Bok Tower Gardens, though, is happy to stay just as it is. Billed more for its quiet solitude than for thrill rides, Bok Towers is for those who enjoy getting back to nature.

“You can actually come here and pick a piece of fruit and eat it,” said Jacoby, Bok Towers’ director of communications. “We let it fall naturally for the animals. Our president says as long as you don’t back up a truck and fill it, it’s okay.”

A National Historic Landmark that was voted Florida’s Best Garden by readers of Florida Monthly magazine, Bok Towers Garden is at 1151 Tower Boulevard in Lake Wales. It offers nature walks, landscaped gardens, history, music concerts, special events … and the Singing Tower Carillon. Philadelphia architect Milton B. Medary designed the original 205-foot carillon tower, which holds inside it bells ranging in weight from 16 pounds to nearly 12 tons. Brief recorded carillon music fills the gardens every 30 minutes, and there are daily concerts at 1 and 3 p.m.

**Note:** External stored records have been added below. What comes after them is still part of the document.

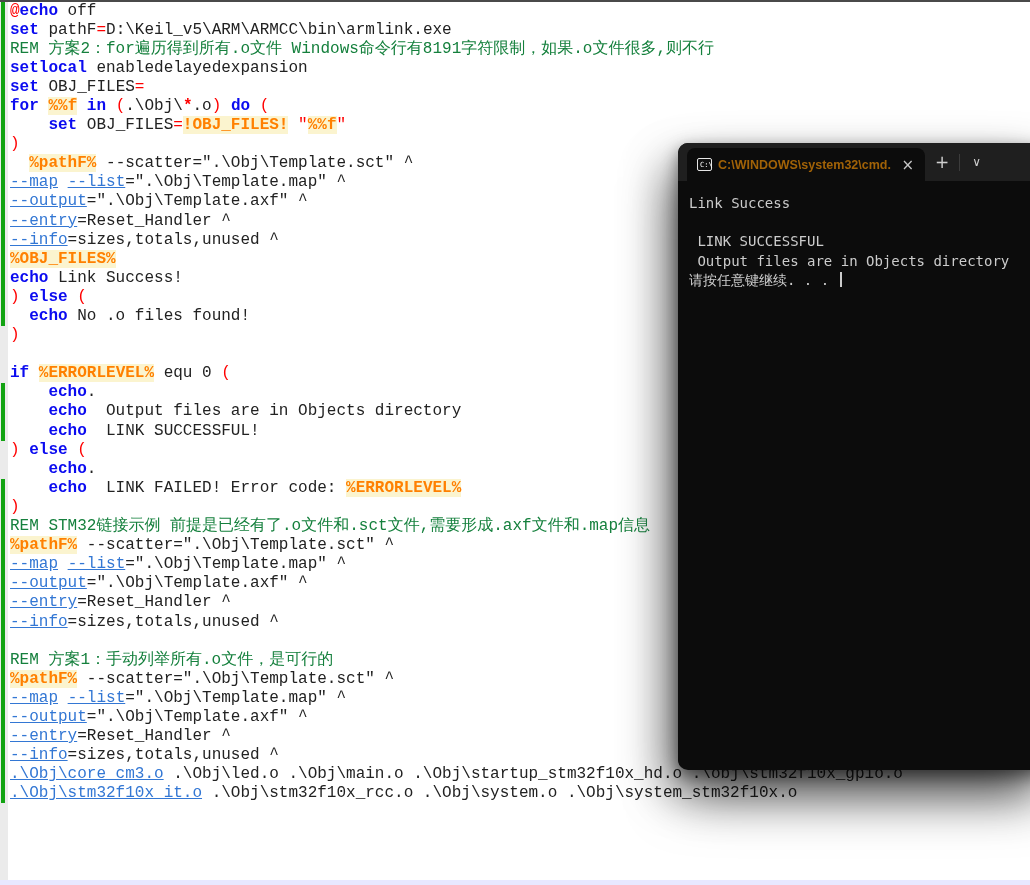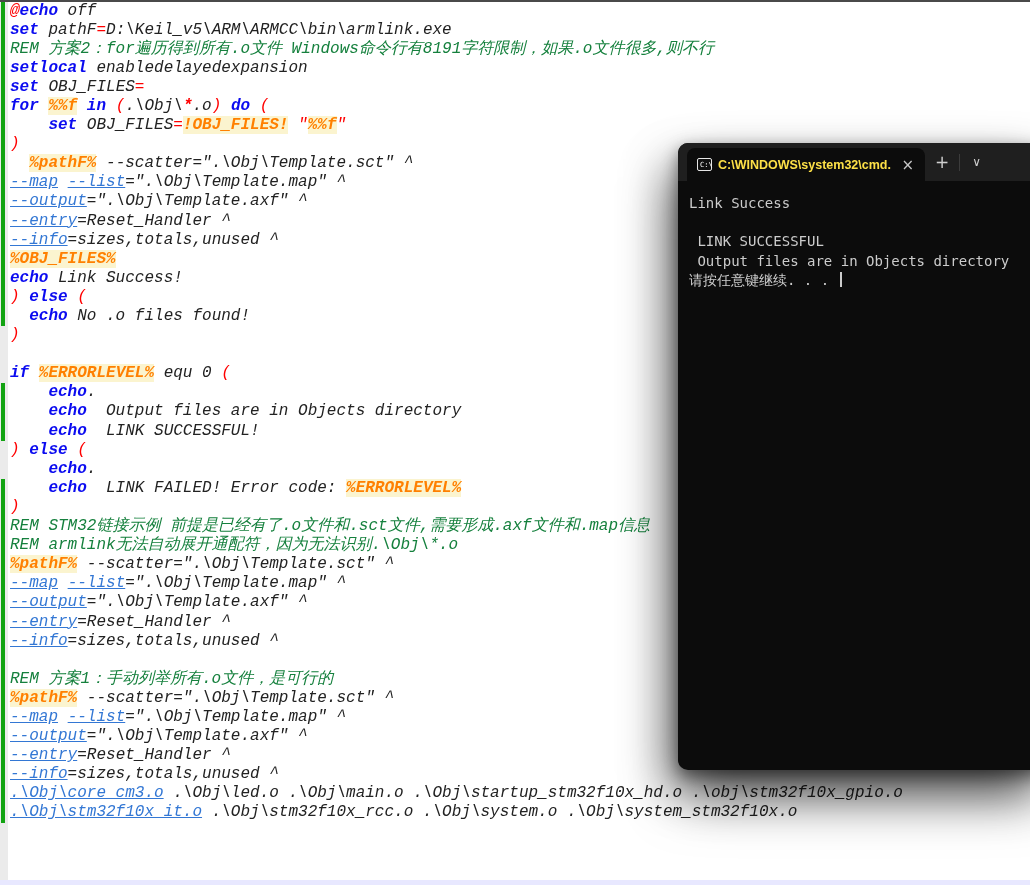"@echo off" .ed-lines { font-style: italic -> none }
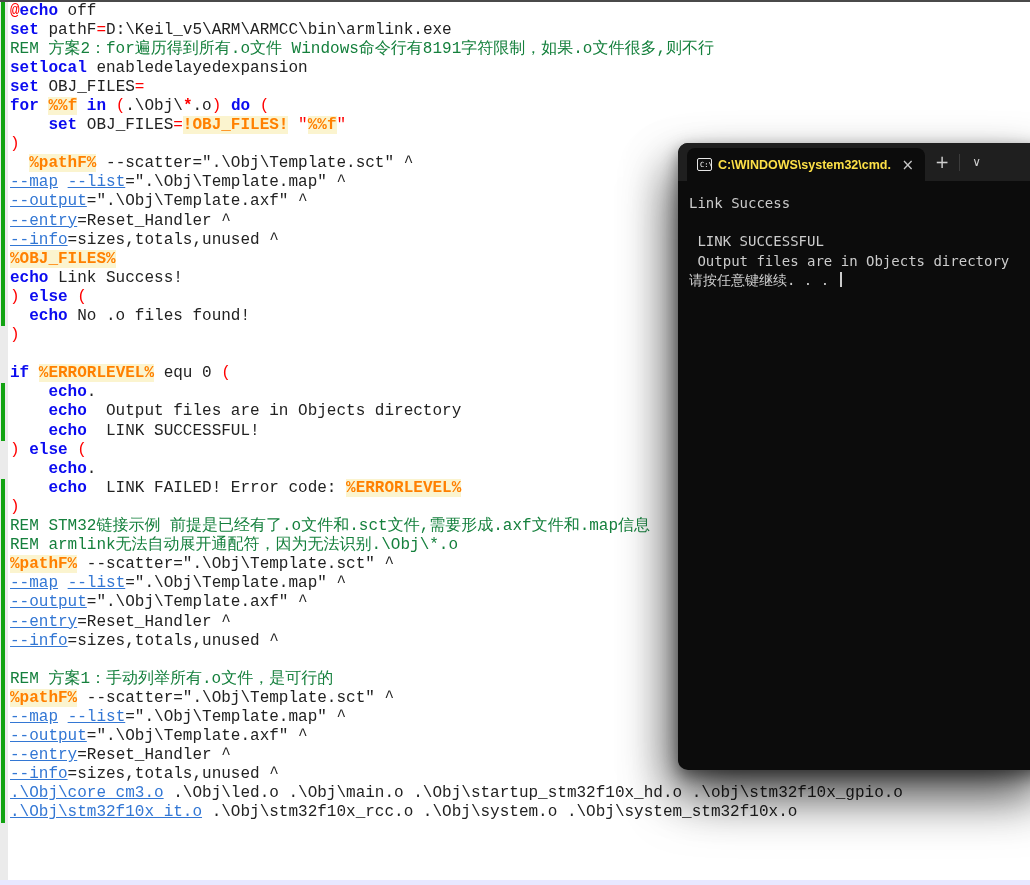"C:\WINDOWS\system32\cmd." .tab-title { color: #fde047 -> #a16207 }
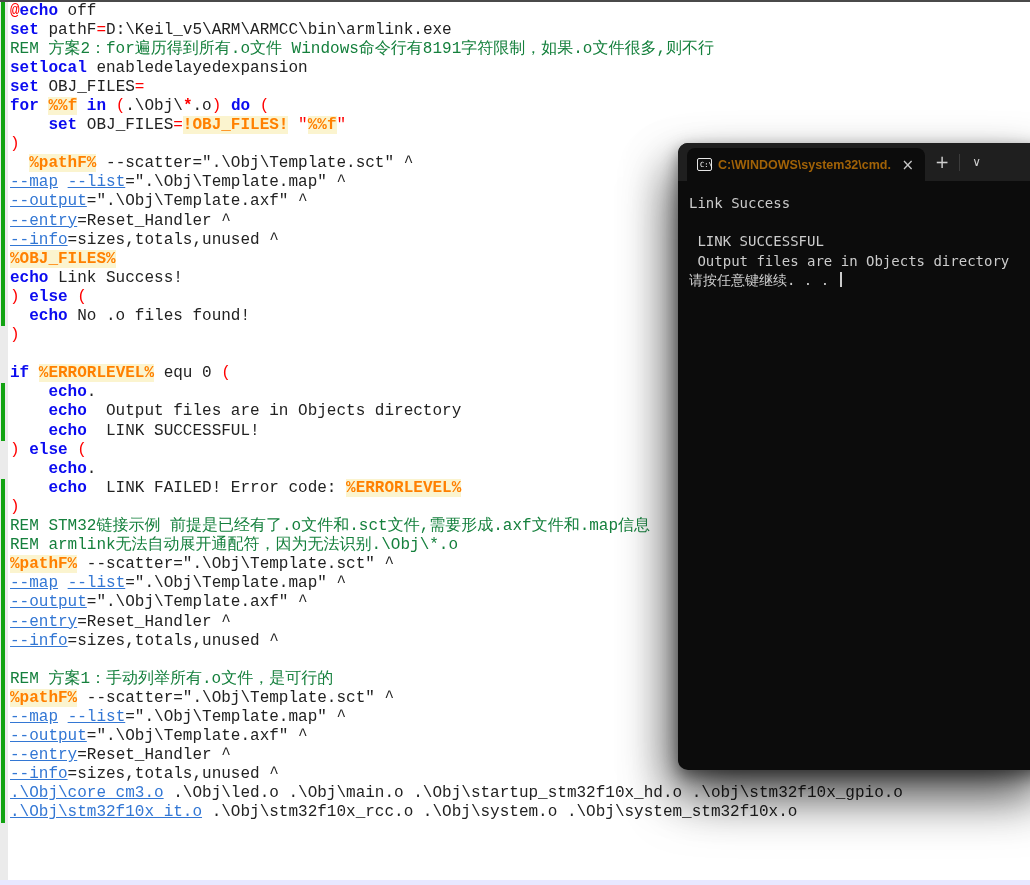"REM armlink无法自动展开通配符，因为无法识别.\Obj\*.o" div.line { html: <div><span></span><span>REM armlink无法自动展开通配符，因为无法识别.\Obj\*.o</span></div> -> none }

It is, as Jacoby noted, a quiet oasis in a region that’s seen its share of rapid development in the past decade, where so many miles of citrus groves got plowed over to make room for new residential or commercial subdivisions.

There was so much development going on during the building boom between 2004 and 2006 that the region even got a nickname: Orlampa, suggesting that the area between Orlando and Tampa had virtually merged into being one large suburb.

At Bok Towers, though, the view from 205 feet up is spectacular – and hardly looks like an urban building in the midst of a bustling city. The tower is surrounded by acres of ferns, palms, oaks and pines – flowering foliage rather than newly built subdivisions.

“People are so surprised – especially the Brits who come to Four Corners – that we have rolling hills with citrus groves,” Jacoby said. 

Cassie Jacoby, the director of communications at Bok Tower Gardens, says local residents are surprised at how tranquil the location is.

Started in 1927 and dedicated on Feb. 1, 1929, the Singing Tower was crafted from natural materials of Georgia marble, Florida coquina stone and brick.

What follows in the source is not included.